The full pdf file of Maclane's paper can be downloaded from the link above.
Edit:
My first impulse when seeing this question was to look at lacunary series such as $f(z) = z + z^2 + z^4 + z^8 + z^{16} + \cdots$, and it seems that these do indeed have the required properties.

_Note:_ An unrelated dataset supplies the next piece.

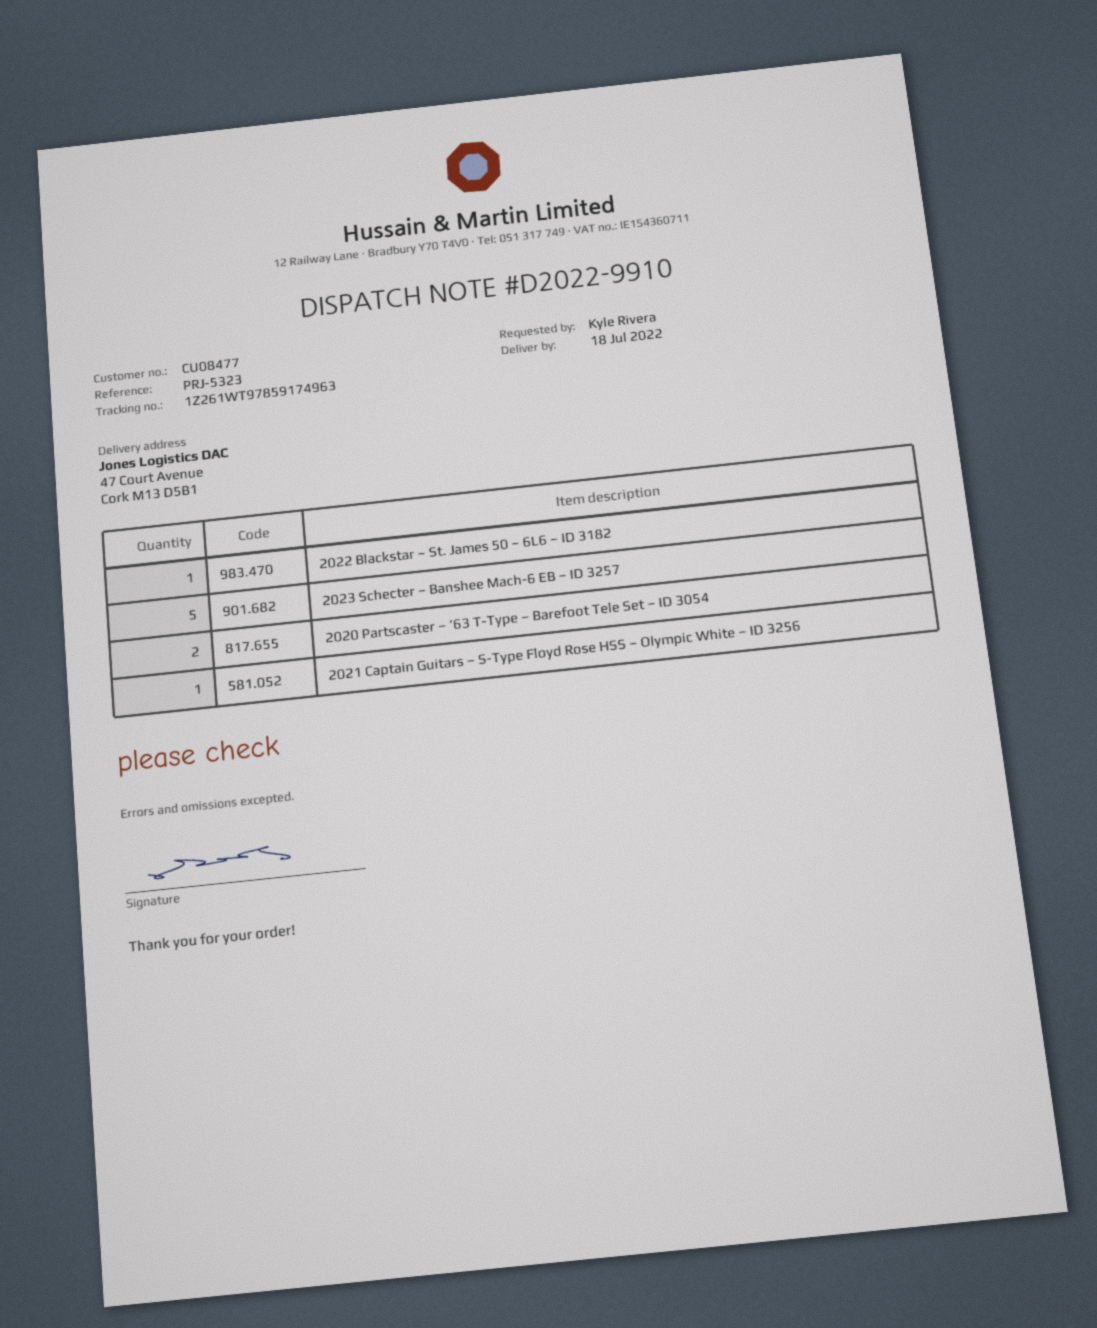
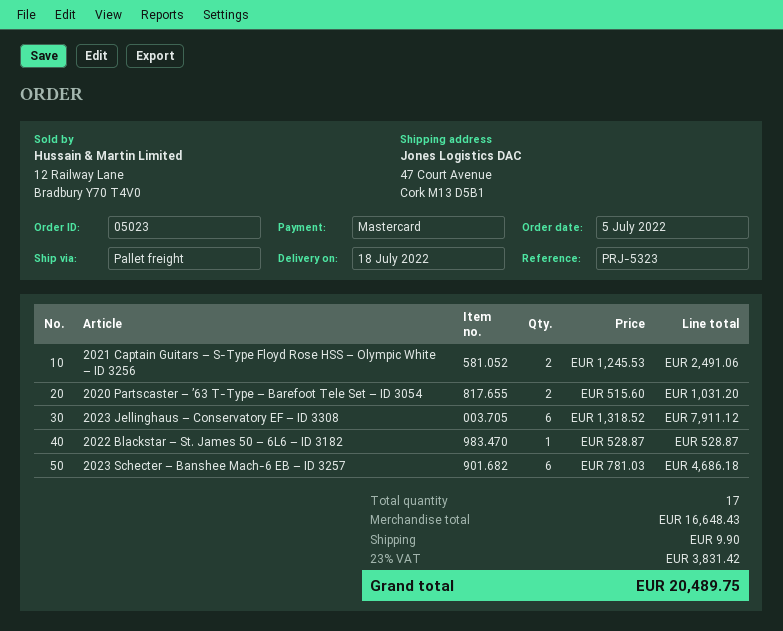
2023 Schecter – Banshee Mach-6 EB – ID 3257: 5 -> 6
2021 Captain Guitars – S-Type Floyd Rose HSS – Olympic White – ID 3256: 1 -> 2
2023 Jellinghaus – Conservatory EF – ID 3308: none -> 6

In a paper by J. Marshall Ash (but he seems to be quoting results by Binmore) he states:
If $\{\lambda_n\}$ is a lacunary sequence of integers (i.e. there is a constant $C$ such that $\lambda_{k+1}/\lambda_{k} \ge C > 1$) and the function $$f(z) = \sum_{n=1}^\infty a_n z^{\lambda_n}$$ is analytic on $|z| < 1$ and has coefficients satisfying $\limsup_{n \to \infty} |a_n| > 0$, then $f$ has radial limits at no point of the boundary $|z|=1$. ... In particular $f(z) = 1 + z + z^2 + z^4 + z^8 + z^{16} + \cdots$ is analytic in $|z|<1$, but has radial limits
at no point of the boundary $|z|=1$.
Clearly, since this function has no (finite) radial limits at any point of the unit circle, it cannot have a (finite) nontangential limit at any point of the circle either.
The papers seem to be generally available (from my PC they seem to be available via Google Docs) and a Google search for "binmore Analytic functions with Hadamard gaps" should do the trick.